Exercise goal: Lines from the one containing "tax: 6% = 40.61 -> 6% = 46.26" to the end of the entries below must be reproduced exactly, with both end lines kept and no other line added.

The records:
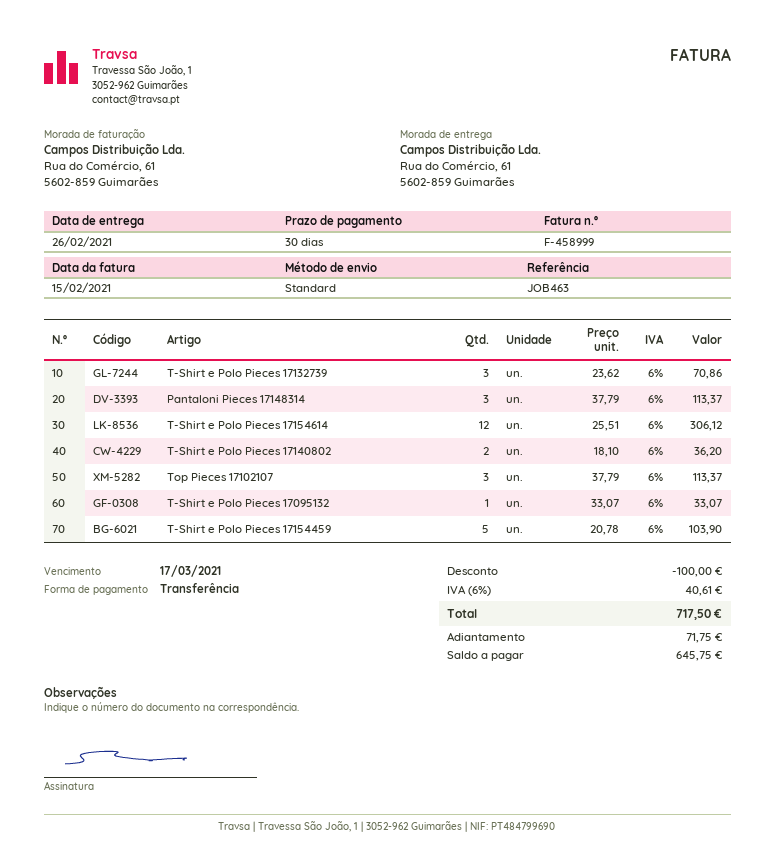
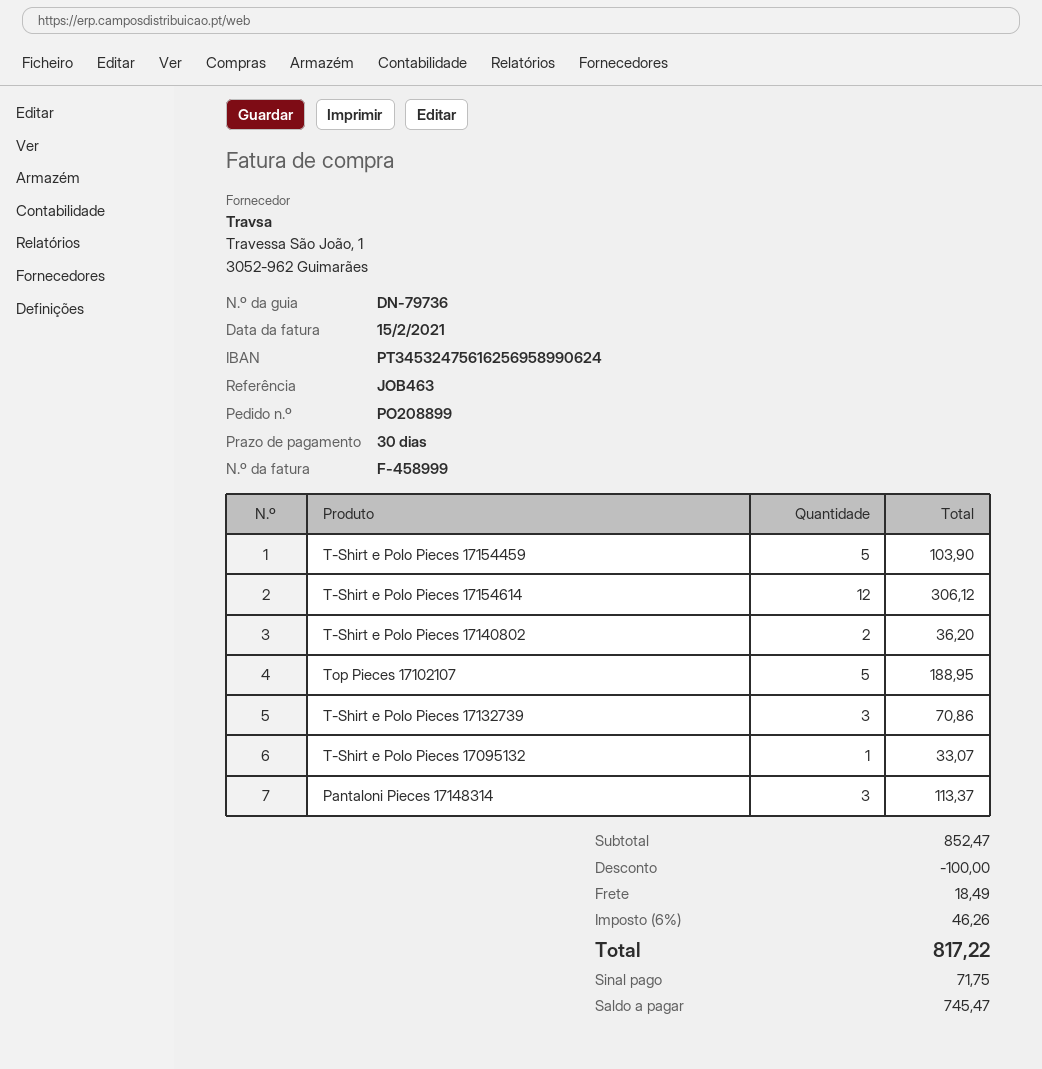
Top Pieces 17102107: 3 for 113.37 -> 5 for 188.95
shipping: none -> 18.49
tax: 6% = 40.61 -> 6% = 46.26
total: 717.50 -> 817.22
balance: 645.75 -> 745.47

Answer to the exercise:
tax: 6% = 40.61 -> 6% = 46.26
total: 717.50 -> 817.22
balance: 645.75 -> 745.47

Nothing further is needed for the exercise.